How Robinhood uses Graph Algorithms to prevent Fraud

How Robinhood uses algorithms like Connected Components, PageRank and more. Plus, what makes an outstanding programmer, four important software design principles and more.

Hey Everyone!

Today we’ll be talking about

  • How Robinhood uses Graph Algorithms to prevent Fraud

    • The different types of fraud Robinhood has to deal with

    • Introduction to graphs and graph databases

    • Vertex-centric algorithms like BFS and DFS

    • Graph-centric algorithms like Connected Components and Page Rank

    • Robinhood’s data processing architecture

  • Tech Snippets

    • 4 Software Design Principles I Learned the Hard Way

    • Ask HN: What makes an outstanding programmer?

    • Why you should become an Engineering Manager

    • Basic Things to Implement Early in Projects

    • Anthropic’s Prompt Library

With LLMs like GPT-4, Claude and LLaMA, there’s a huge possibility of new apps that you can build.

You could create a bot that looks at the latest headlines on stocks in your portfolio and texts you an alert when there’s something important. Or find all the latest news headlines and use GPT-4 to send you summaries of the articles without clickbait.

You can build both of these—and hundreds more ideas—in a weekend with the Brave Search API.

  • Affordable - It’s much cheaper and easier to set up than the other big tech options. So it’s perfect for everything from small projects to large apps.
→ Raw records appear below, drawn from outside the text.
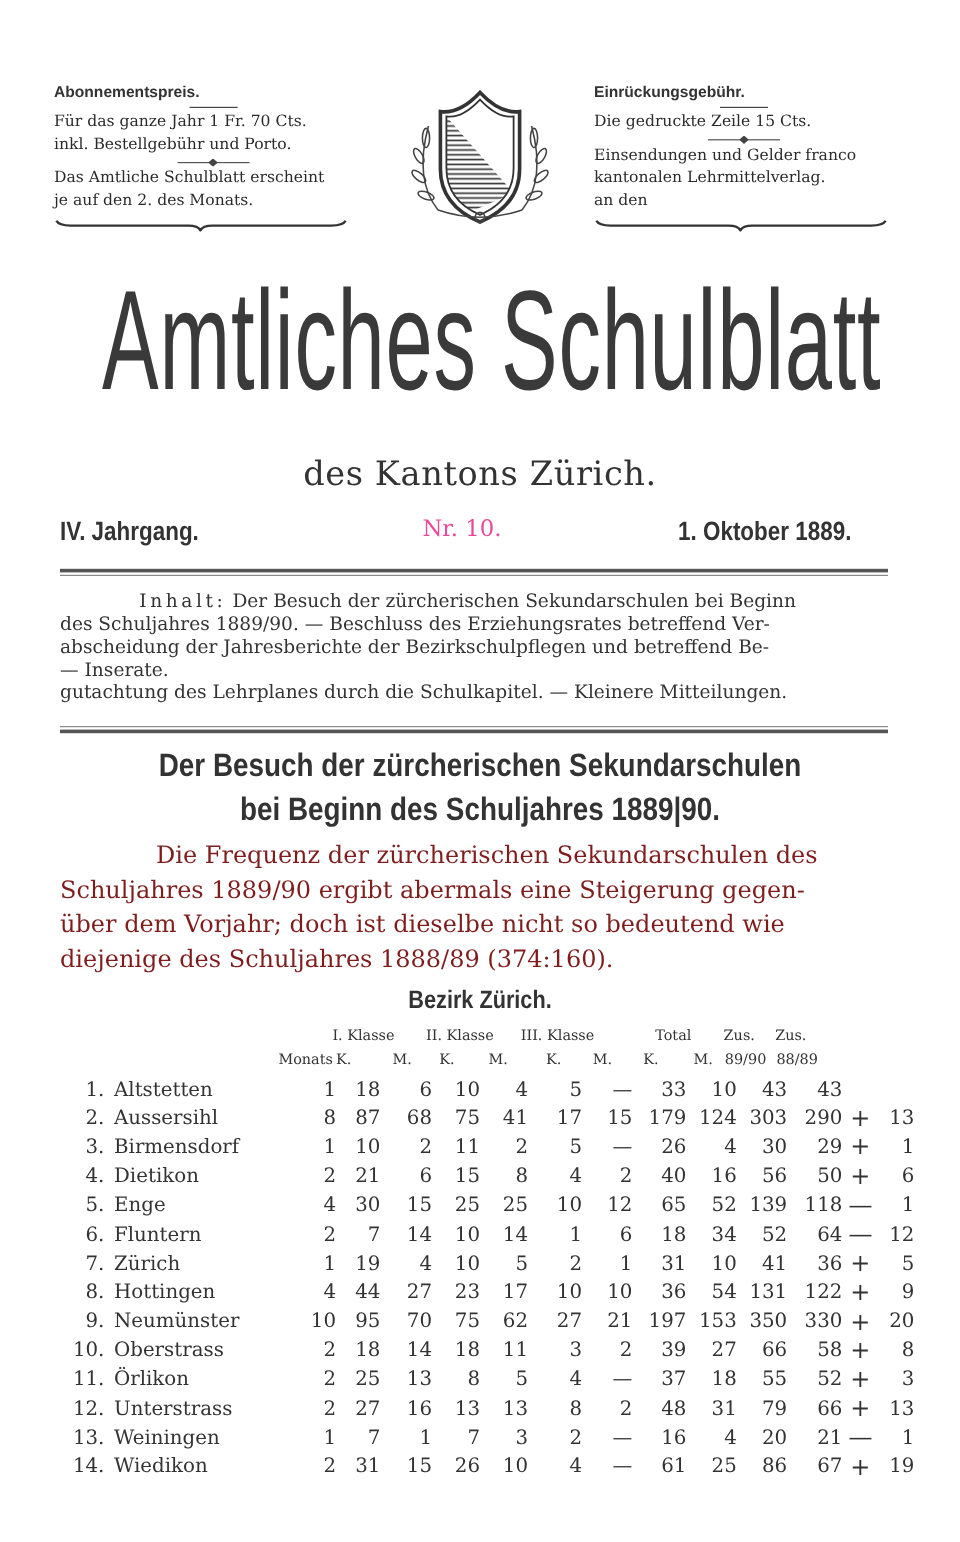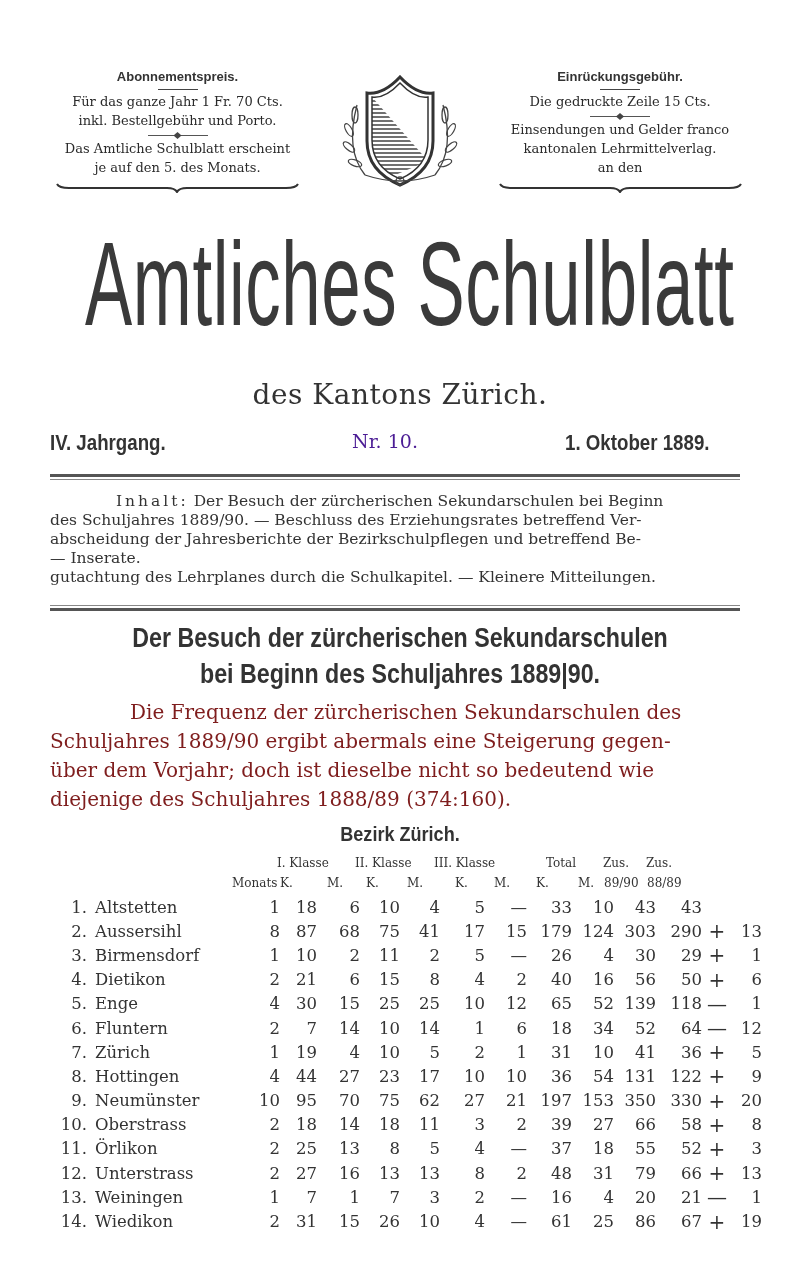--- a/index.html
+++ b/index.html
@@ -1,34 +1,34 @@
 <!DOCTYPE html>
 <html><head>
 <meta charset="utf-8">
 <style>
   html, body { margin:0; padding:0; }
   body {
     width:800px; height:1285px; background:#ffffff; color:#2a2a2a;
     font-family:"DejaVu Serif", serif; position:relative; overflow:hidden;
   }
   .abs { position:absolute; }
-  .box { text-align:center; font-size:13px; line-height:19px; }
+  .box { font-size:13px; line-height:19px; }
   .box .hd { font-family:"Liberation Sans", sans-serif; font-weight:bold; font-size:13px; color:#333; }
   .rule-sm { width:40px; height:1px; background:#444; margin:3px auto 2px; }
   .rule-orn { width:60px; height:1px; background:#555; margin:5px auto 3px; position:relative; }
   .rule-orn::after { content:""; position:absolute; left:26px; top:-3px; width:8px; height:7px; background:#444; clip-path:polygon(0 50%,50% 0,100% 50%,50% 100%); }
   .brace { width:245px; height:10px; margin:6px auto 0; }
   .title {
     font-family:"Liberation Sans", sans-serif; font-size:118px; color:#3a3a3a;
     letter-spacing:1px; transform:scaleX(0.60); transform-origin:left top;
     white-space:nowrap; line-height:118px;
   }
   .subtitle { font-size:28px; color:#333; letter-spacing:0.5px; }
   .meta { font-family:"Liberation Sans", sans-serif; font-weight:bold; font-size:22px; color:#333; transform:scaleX(0.85); transform-origin:left top; white-space:nowrap; }
-  .meta-c { font-family:"DejaVu Serif", serif; font-size:19px; color:#4c1d95; }
+  .meta-c { font-family:"DejaVu Serif", serif; font-size:19px; color:#ec4899; }
   .dbl-rule { left:50px; width:690px; }
   .dbl-rule .a { height:3px; background:#555; }
   .dbl-rule .b { height:1px; background:#888; margin-top:2px; }
   .inhalt { font-size:15.5px; line-height:19px; text-align:justify; color:#333; }
   .inhalt .spaced { letter-spacing:3px; }
   .h2 { font-family:"Liberation Sans", sans-serif; font-weight:bold; font-size:27px; color:#333; text-align:center; line-height:36px; transform:scaleX(0.86); white-space:nowrap; }
   .para { font-size:20px; line-height:29px; text-align:justify; color:#7f1d1d; }
   .bez { font-family:"Liberation Sans", sans-serif; font-weight:bold; font-size:21px; color:#333; transform:scaleX(0.86); transform-origin:center top; text-align:center; }
   table.stats { border-collapse:collapse; font-size:16.5px; color:#333; position:absolute; left:57px; top:895px; }
   table.stats td { padding:0; height:24.2px; text-align:right; white-space:nowrap; }
@@ -38,21 +38,21 @@
 </head>
 <body>
 
 <div class="abs box" style="left:45px; top:67px; width:265px;">
   <div class="hd">Abonnementspreis.</div>
   <div class="rule-sm"></div>
   <div>Für das ganze Jahr 1 Fr. 70 Cts.</div>
   <div>inkl. Bestellgebühr und Porto.</div>
   <div class="rule-orn"></div>
   <div>Das Amtliche Schulblatt erscheint</div>
-  <div>je auf den 5. des Monats.</div>
+  <div>je auf den 2. des Monats.</div>
   <svg class="brace" viewBox="0 0 245 10">
       <path d="M2 1 Q4 5 14 5 L112 5 Q120 5 122 9 Q124 5 132 5 L231 5 Q241 5 243 1" fill="none" stroke="#333" stroke-width="2"></path>
     </svg>
 </div>
 
 <div class="abs" style="left:335px; top:75px; width:130px; height:115px;">
   <svg width="130" height="115" viewBox="0 0 130 115">
     <defs>
       <pattern id="hatch" width="4" height="4" patternUnits="userSpaceOnUse">
           <line x1="0" y1="2" x2="4" y2="2" stroke="#333" stroke-width="1.4"></line>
  • High Quality - Brave’s index is populated with sites that real people actually visit. No junk or clickbait farms, no SEO spam, and a much more human dataset.

  • Easy to Use - It’s quick and easy to set up. Data is structured for simple implementation across a wide range of apps, from NLP to complex analysis.

  • It’s Fast - The API is optimized for low latency, so it’s ideal for real-time apps like responsive search or chatbots.

You can use the API for free for up to 2,000 queries per month.

sponsored

How Robinhood uses Graph Algorithms to prevent Fraud

Robinhood is a brokerage and financial services company that was started in 2013.

Since it’s founding, the company has become incredibly popular with younger investors due to their zero-commission trading, gamified experience and intuitive app interface. They have over 23 million accounts on the platform.

As with any financial services company, fraud is a major issue.

Brokerages like Robinhood face three main types of fraud:

  • Identity Fraud - accounts opened using a stolen identity.

  • Account takeover - hackers taking over someone’s account and transferring their funds out of Robinhood to the hacker.

  • First-party Fraud - someone making deliberately reckless trades with borrowed-funds (on margin), where they have no intent of paying the funds back if the trade is unsuccessful (in other words, what r/WallStreetBets does on a daily basis).

When fraud happens, it usually involves multiple accounts and is done in a coordinated way. Due to this coordination, accounts that belong to hackers will often have common elements (same IP address, bank account, home address, etc.).

This makes Graph algorithms extremely effective at tackling this kind of fraud.

Robinhood wrote a great blog post on how they use graph algorithms for fraud detection.

Introduction to Graphs

Graphs are a very popular way of representing relationships and connections within your data.

They’re composed of

  • Vertices - These represent entities in your data. In Robinhood’s case, vertices/nodes represent individual users.

  • Edges - These represent connections between nodes. For Robinhood, an edge could represent two users sharing the same attributes (same home address, same device, etc.)

Graphs can also get a lot more complicated with edge weights, edge directions, cyclic/acyclic and more.

Graph Databases

Graph databases exist for storing data that fits into this paradigm (vertices and edges).

You may have heard of databases like Neo4j or AWS Neptune. These are NoSQL databases specifically built to handle graph data.

There are quite a few reasons why you’d want a specialized graph database instead of using MySQL or Postgres (although, Postgres has extensions that give it the functionality of a graph database).

  • Faster Processing of Relationships - Let’s say you use a relational database to store your graph data. It will use joins to traverse relationships between nodes, which will quickly become an issue (especially when you have hundreds/thousands of nodes)

    On the other hand, graph databases use pointers to traverse the underlying graph. Each node has direct references to its neighbors (called index-free adjacency) so traversing from a node to its neighbor will always be a constant time operation in a graph database.

     Here’s a really good article that explains exactly why graph databases are so efficient with these traversals.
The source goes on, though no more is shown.